The line with "html: <div> <div>Profit" through the last line of the entries: give these again exactly, and only these, without any pictures.

### Web interface edit records
■ ■ ■ ■ ■ ■ ■

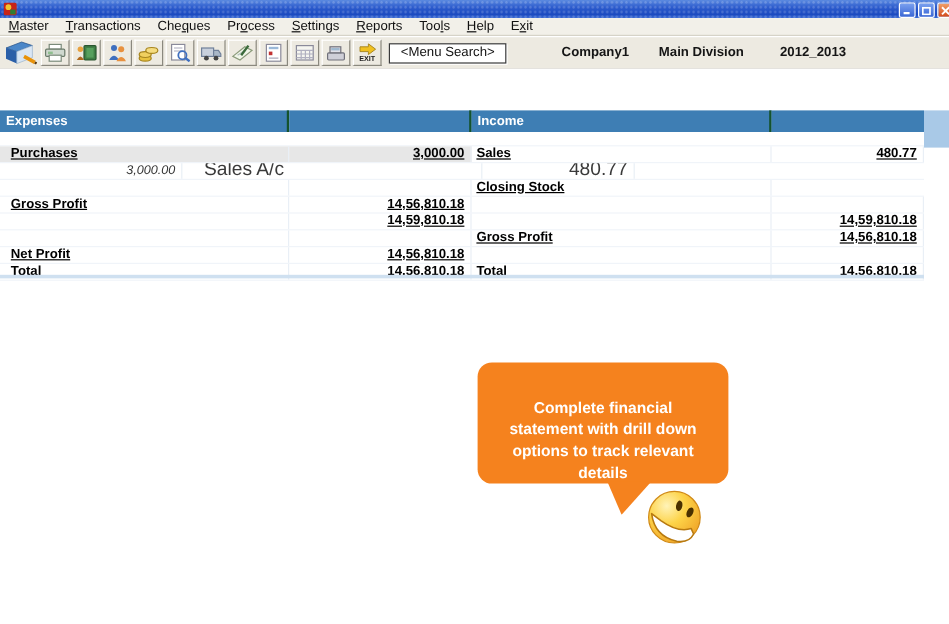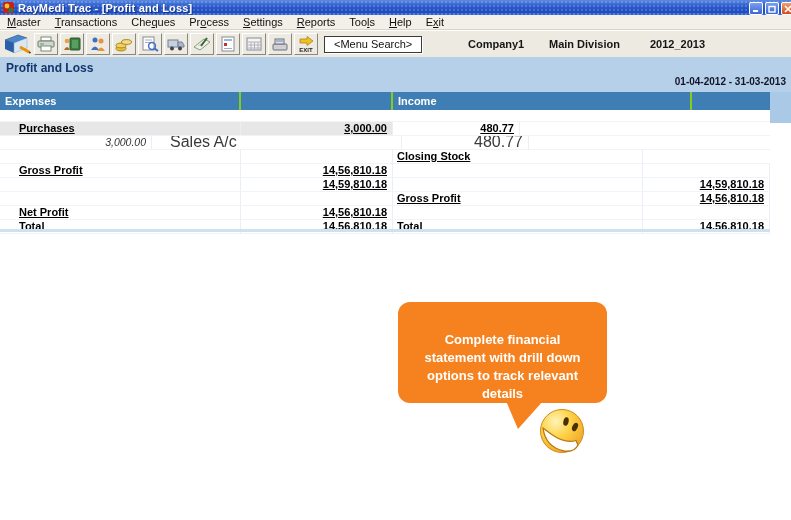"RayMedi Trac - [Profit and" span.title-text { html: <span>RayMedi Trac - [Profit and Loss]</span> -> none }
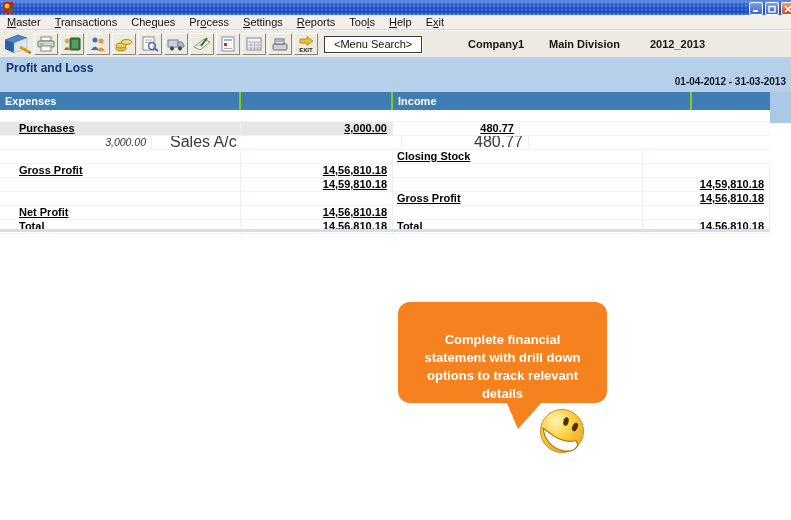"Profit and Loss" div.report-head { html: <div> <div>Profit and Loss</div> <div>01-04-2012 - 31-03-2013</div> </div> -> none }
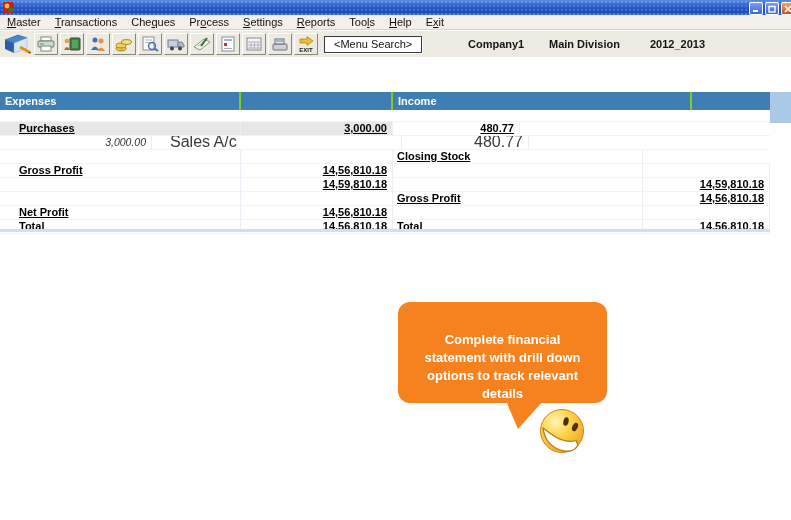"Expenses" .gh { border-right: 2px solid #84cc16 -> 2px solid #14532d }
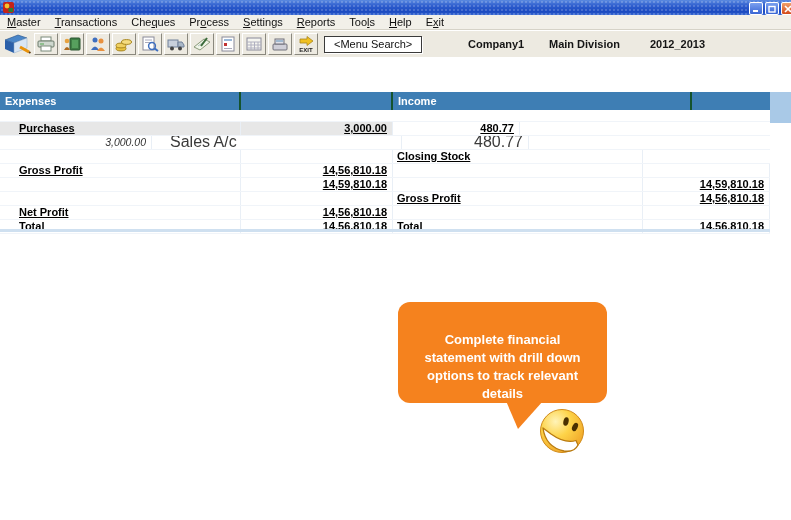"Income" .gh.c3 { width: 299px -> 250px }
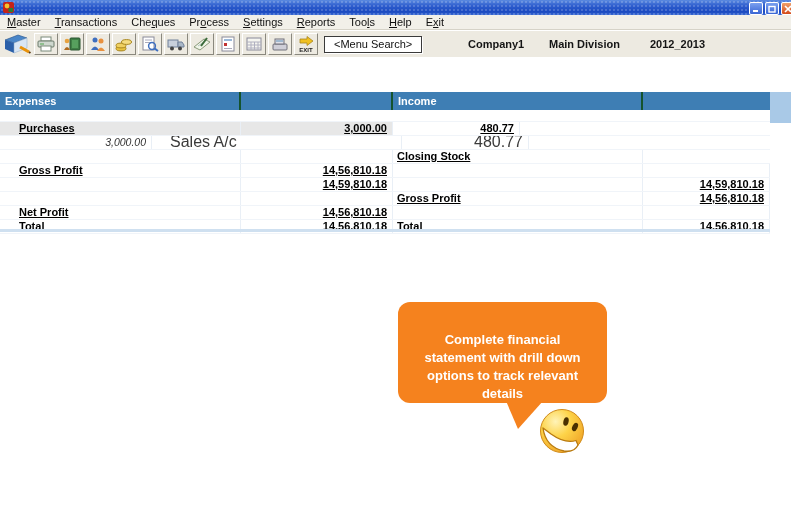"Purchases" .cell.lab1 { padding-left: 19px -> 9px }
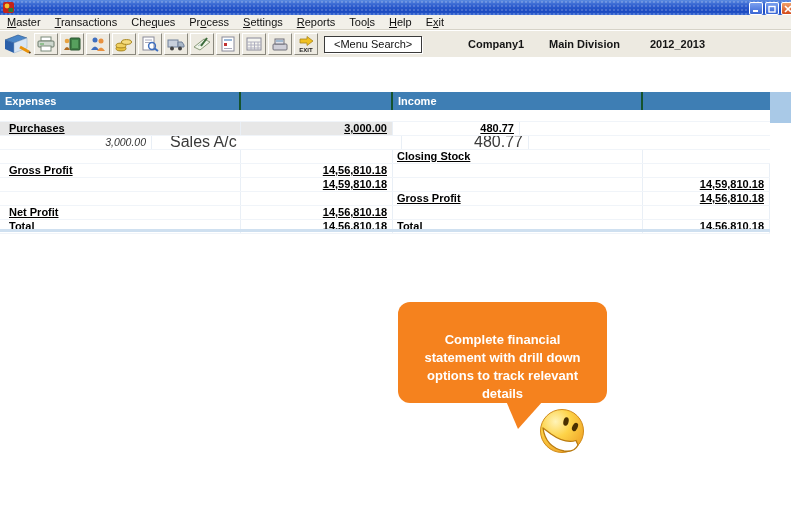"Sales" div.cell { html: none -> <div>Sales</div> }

■ ■ ■ ■ ■ ■ ■

### TASK RESULT
"Profit and Loss" div.report-head { html: <div> <div>Profit and Loss</div> <div>01-04-2012 - 31-03-2013</div> </div> -> none }
"Expenses" .gh { border-right: 2px solid #84cc16 -> 2px solid #14532d }
"Income" .gh.c3 { width: 299px -> 250px }
"Purchases" .cell.lab1 { padding-left: 19px -> 9px }
"Sales" div.cell { html: none -> <div>Sales</div> }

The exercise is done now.